A total of $208.74 mm of the handle last month came from baseball, which was up 10.5% year-over-year compared to the $188.92 mm bet on baseball in June 2018.
The books took $51.41 mm in bets on the 2019 NBA finals, up from $32.6 mm (+57.7%) in 2018 (when the finals ended in a four-game sweep, with two fewer games played than in June 2019).
Despite the handle growth in June, the Nevada books won less money in a year-over-year comparison. The books retained $16.58 mm in winnings last month, down about 18% from $20.26 mm in June 2018.
Over the 12 months prior to July 1, 2019, the books won $306.67 mm, up 8.8% compared to the $281.83 mm a year prior. Despite revenue falling in some months, the winnings are continuing to grow.
When looking at a full year worth of bets, the winnings growth is outpacing the handle growth.
The win percentage grew from 5.71% to 5.83% in the aforementioned 12-month comparison. In calendar year 2018, the books held 6.01% of the bets in the form of revenue.
This begs the question: In what arena are the books figuring out how to beat gamblers more thoroughly?
Hold by sport
Over the most recent 12-month period, the books had the following win percentages:
- Football: 6.1%
- Basketball: 5.54%
- Baseball: 4.36%
- Other (hockey, golf, boxing, etc.): 6.35%
- Parlays: 32.56%
In the same 12-month period a year prior:
- Football: 5.06%
- Basketball: 6.9%
- Baseball: 3.42%
- Other (hockey, golf, boxing, etc.): 7.02%
- Parlays: 27.57%
The books have been doing slightly better against football and baseball gamblers, while basketball and “other” gamblers are doing better. The parlay win percentage is the most noticeable. That’s not surprising, as parlays are typically the worst bets in terms of expected value. Of course, massive parlay wins grab headlines in the sports media world, but by and large they’re bad bets relative to traditional wagers.

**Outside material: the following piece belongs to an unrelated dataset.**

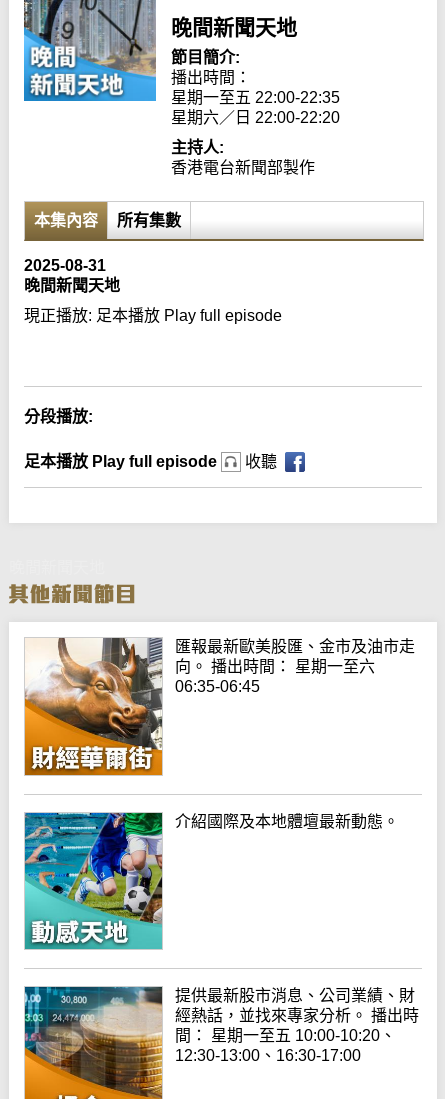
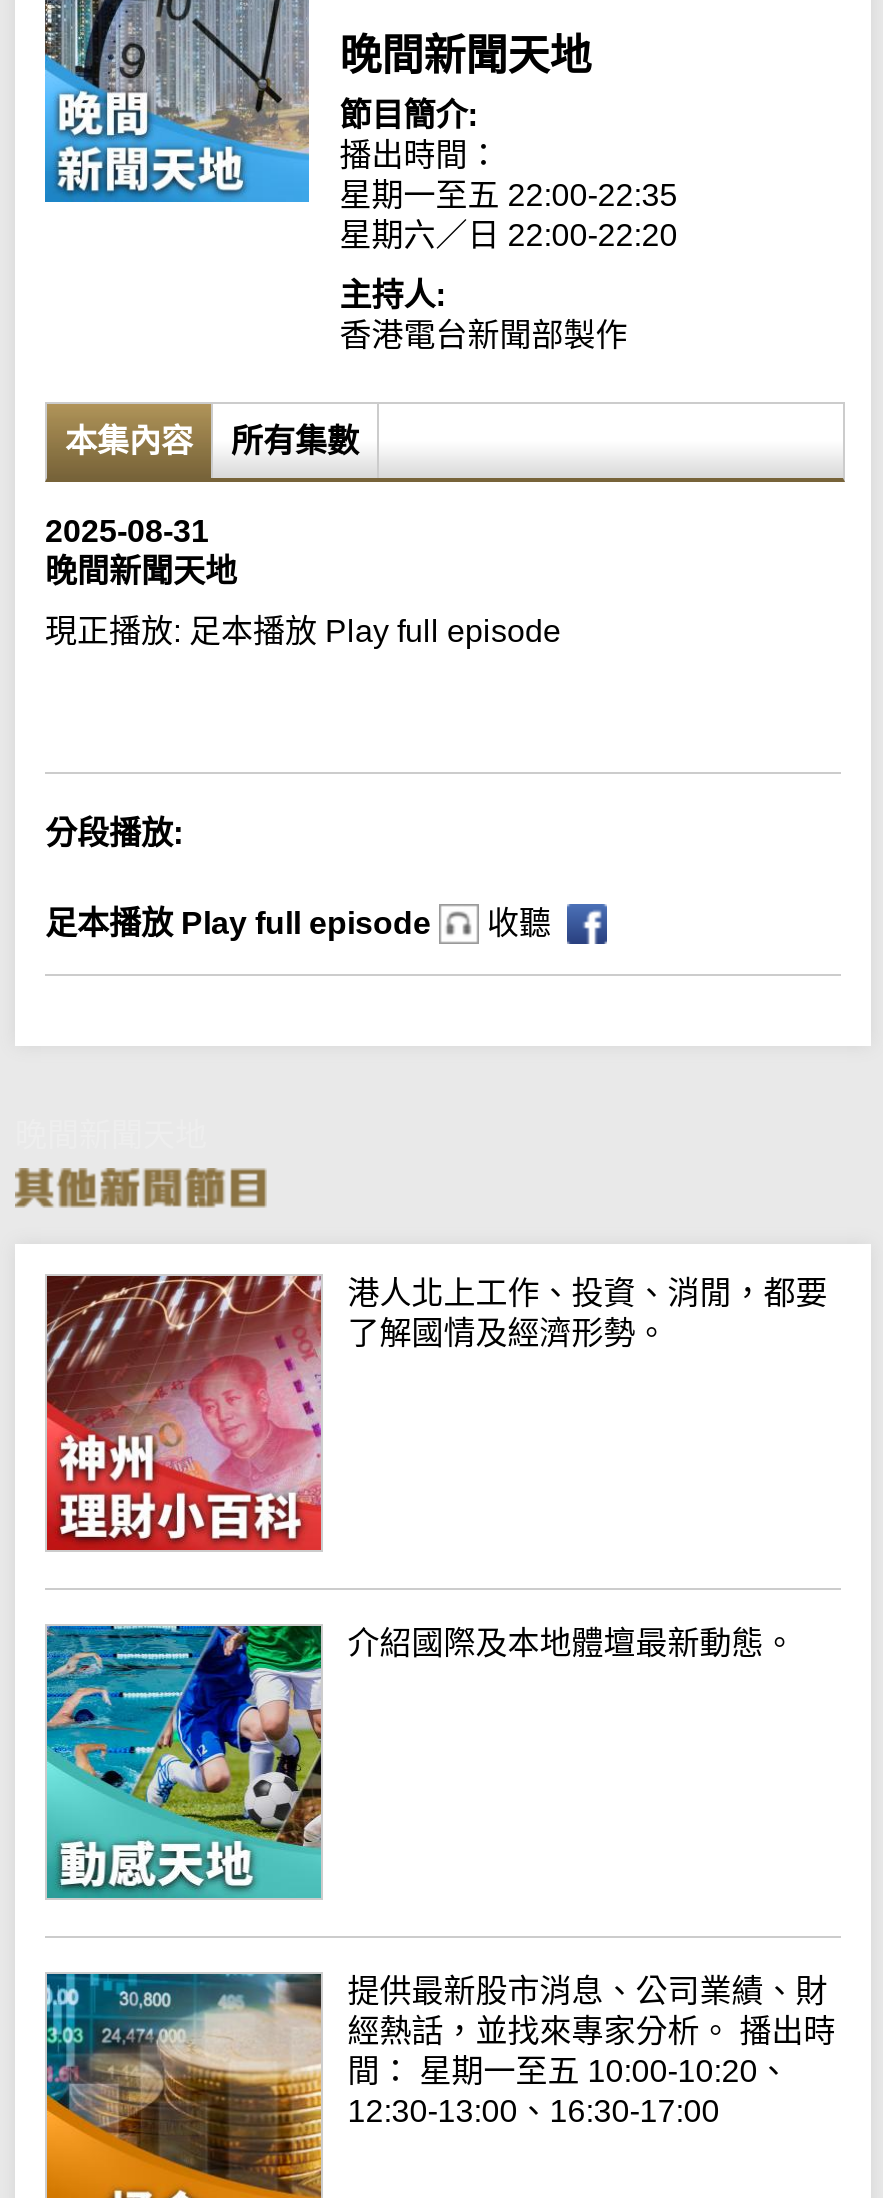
[24,637,415,775] [image] | 匯報最新歐美股匯、金市及油市走 | 向。 播出時間： 星期一至六 | 06:35-06:45 -> [45,1274,827,1550] [image] | 港人北上工作、投資、消閒，都要 | 了解國情及經濟形勢。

The Nevada record for calendar year parlay hold is 37.69%, set in 1994, according to historical sports betting data compiled by UNLV’s Center for Gaming Research.
Parlays are great for the books, even though winnings can swing wildly. The books held only 17.28% of parlay bets in 2016, just off the record low set in 1992. Since the start of the historical sports betting data, the books have held less than 20% of the parlay handle on only two occasions.